[Stored dataset items]
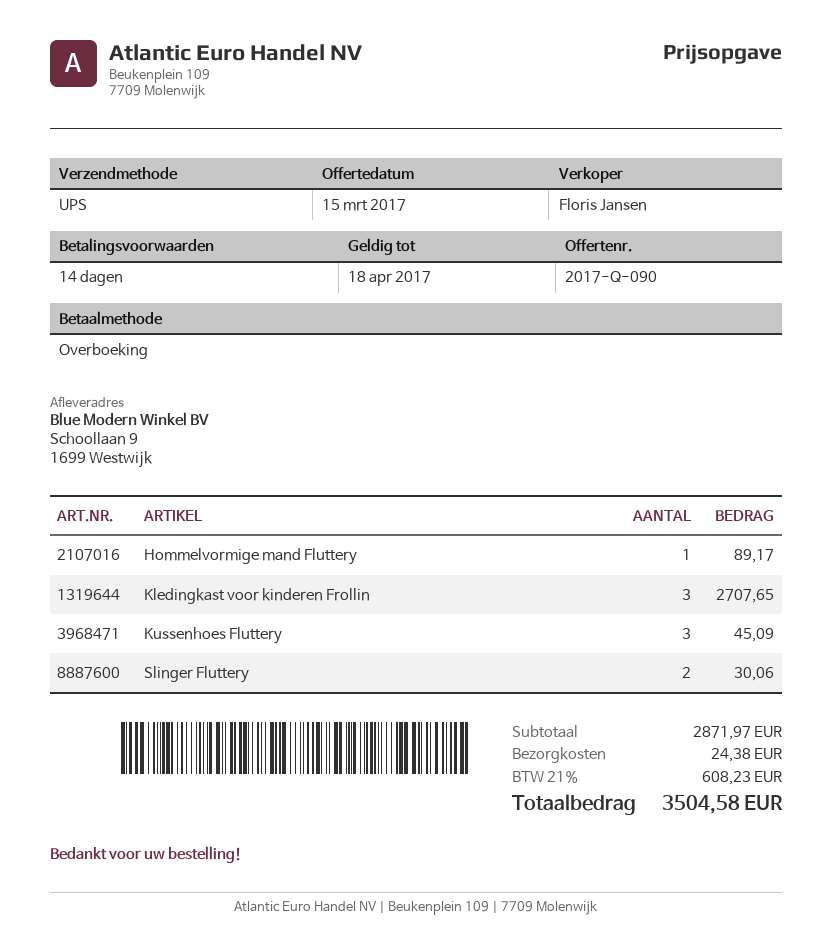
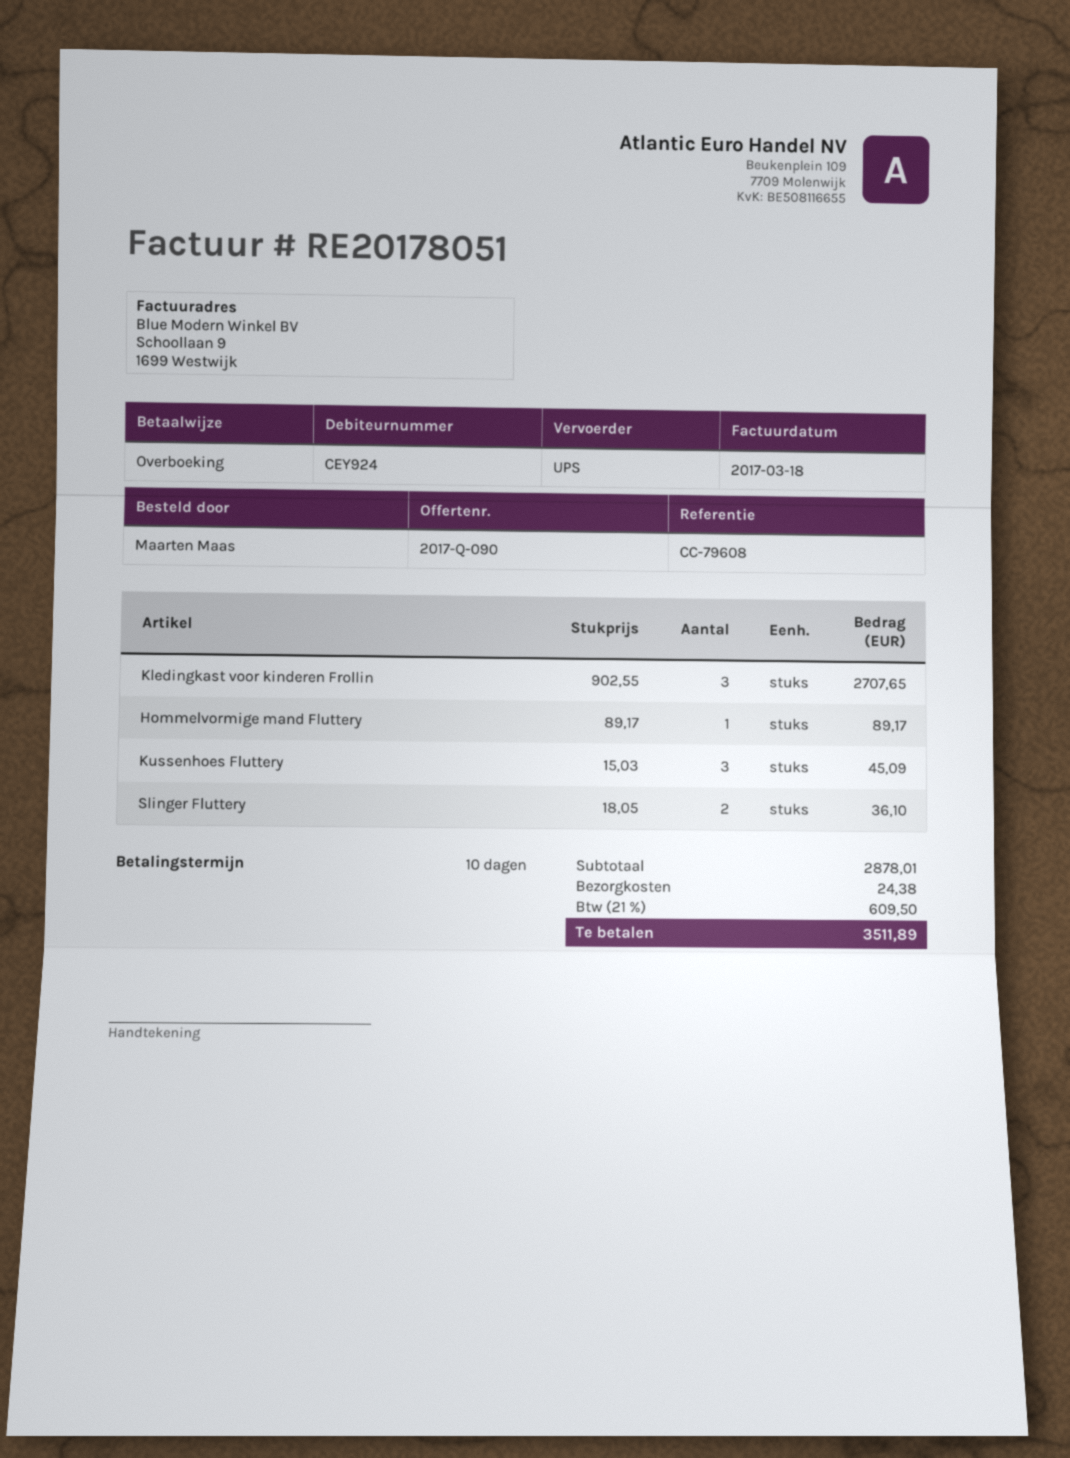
payment terms: 14 days -> 10 days
Slinger Fluttery: 2 for 30.06 -> 2 for 36.10
subtotal: 2871.97 -> 2878.01
tax: 21% = 608.23 -> 21% = 609.50
total: 3504.58 -> 3511.89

(WHAT IS NEEDED):
Leaving out any images, restate every record word for word.

(SOLVED EXERCISE):
payment terms: 14 days -> 10 days
Slinger Fluttery: 2 for 30.06 -> 2 for 36.10
subtotal: 2871.97 -> 2878.01
tax: 21% = 608.23 -> 21% = 609.50
total: 3504.58 -> 3511.89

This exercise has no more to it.